White matter hyperintensities in the brain are small areas of damage most likely produced by the rupture or other loss of integrity of tiny blood vessels. In effect they are miniscule strokes, individually unnoticed, but collectively a form of damage to the brain that adds up over time. Since white matter hyperintensities are connected to vascular health, it isn’t too surprising to see that old people possessed of better vascular function, as a consequence of maintaining physical fitness into later life, exhibit a lower burden of this form of damage in the brain. It should be expected that this lesser degree of structural damage contributes to the slower cognitive decline that accompanies higher levels of fitness in later life.

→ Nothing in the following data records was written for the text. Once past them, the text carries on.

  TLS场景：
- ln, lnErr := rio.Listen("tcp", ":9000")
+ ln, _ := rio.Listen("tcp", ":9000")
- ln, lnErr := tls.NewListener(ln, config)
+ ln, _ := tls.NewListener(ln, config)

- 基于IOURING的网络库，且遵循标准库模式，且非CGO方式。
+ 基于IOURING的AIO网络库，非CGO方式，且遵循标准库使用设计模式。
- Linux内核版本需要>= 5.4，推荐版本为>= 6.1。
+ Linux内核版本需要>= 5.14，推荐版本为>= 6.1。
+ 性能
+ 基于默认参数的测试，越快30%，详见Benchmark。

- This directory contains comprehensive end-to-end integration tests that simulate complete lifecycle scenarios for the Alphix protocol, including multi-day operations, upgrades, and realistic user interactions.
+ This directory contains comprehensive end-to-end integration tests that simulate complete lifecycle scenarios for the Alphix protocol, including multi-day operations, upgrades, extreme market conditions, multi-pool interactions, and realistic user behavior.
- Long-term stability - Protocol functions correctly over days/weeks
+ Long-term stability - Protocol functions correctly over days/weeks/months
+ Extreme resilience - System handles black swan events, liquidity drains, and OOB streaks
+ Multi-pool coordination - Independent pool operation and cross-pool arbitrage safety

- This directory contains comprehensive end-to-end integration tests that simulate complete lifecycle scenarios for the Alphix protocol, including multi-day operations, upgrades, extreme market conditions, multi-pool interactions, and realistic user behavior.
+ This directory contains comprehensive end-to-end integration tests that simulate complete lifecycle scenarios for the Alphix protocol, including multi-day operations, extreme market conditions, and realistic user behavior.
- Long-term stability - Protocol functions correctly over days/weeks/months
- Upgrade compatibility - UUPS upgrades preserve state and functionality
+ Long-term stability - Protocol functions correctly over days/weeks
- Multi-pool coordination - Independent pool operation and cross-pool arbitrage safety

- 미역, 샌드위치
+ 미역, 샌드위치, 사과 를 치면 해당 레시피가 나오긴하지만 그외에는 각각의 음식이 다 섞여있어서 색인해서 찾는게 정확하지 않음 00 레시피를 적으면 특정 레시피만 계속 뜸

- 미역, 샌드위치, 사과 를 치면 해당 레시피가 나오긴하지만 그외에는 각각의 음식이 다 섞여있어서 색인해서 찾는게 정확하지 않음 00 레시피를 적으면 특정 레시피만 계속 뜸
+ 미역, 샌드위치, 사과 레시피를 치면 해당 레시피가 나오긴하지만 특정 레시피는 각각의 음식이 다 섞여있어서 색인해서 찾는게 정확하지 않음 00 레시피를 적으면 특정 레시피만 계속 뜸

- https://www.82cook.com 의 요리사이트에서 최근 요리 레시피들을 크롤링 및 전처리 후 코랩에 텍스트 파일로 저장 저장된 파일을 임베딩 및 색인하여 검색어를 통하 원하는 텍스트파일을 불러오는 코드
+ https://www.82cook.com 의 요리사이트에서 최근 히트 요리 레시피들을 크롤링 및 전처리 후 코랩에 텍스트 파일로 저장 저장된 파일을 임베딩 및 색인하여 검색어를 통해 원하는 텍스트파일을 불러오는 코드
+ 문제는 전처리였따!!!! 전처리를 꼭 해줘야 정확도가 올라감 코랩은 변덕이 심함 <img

White matter (WM) hyperintensities (WMHs) are one of the most ubiquitous age-related structural changes observed via MRI, yet they are of unknown etiology. WMHs are presumed to be a consequence of age-related vascular changes. Arterial stiffness is associated with WMHs and is the most influential hemodynamic factor in individuals over the age of 60. Age-related arterial dysfunction is the result of a variety of deleterious changes that include intimal remodeling, increased arterial stiffness, and endothelial dysfunction. Age-related changes in the physical properties of, and the interaction between, macrovasculature and microvasculature contribute to the development of WMHs. For example, large artery stiffening transmits increases in pulsatility, the variation of blood pressure throughout the cardiac cycle, to small cerebral vessels. Excessive pulsatility to small cerebral vessels is associated with WMHs.
While cerebrovascular changes are endemic to aging, older adults show considerable variability in vascular brain health. One variable known to positively impact the brain’s vascular health is cardiorespiratory fitness (CRF), a product of regular exercise. However, little is known about the effects of CRF on WMH volume per se. In contrast, higher CRF has been linked to higher WM microstructure in older adults. Since low WM microstructure in normal appearing WM precedes conversion to WMHs, WMHs may also be positively influenced by high CRF. If so, CRF may attenuate the development of WMHs in older adults.
This study explored the effects of CRF on WMH volume in community-dwelling older adults. We further tested the possibility of an interaction between CRF and age on WMH volume. Participants were 76 adults between the ages of 59 and 77 who underwent a maximal graded exercise test and structural brain imaging. Results indicated that age was a predictor of WMH volume. However, an age-by-CRF interaction was observed such that higher CRF was associated with lower WMH volume in older participants. Our findings suggest that higher levels of aerobic fitness may protect cerebrovascular health in older adults.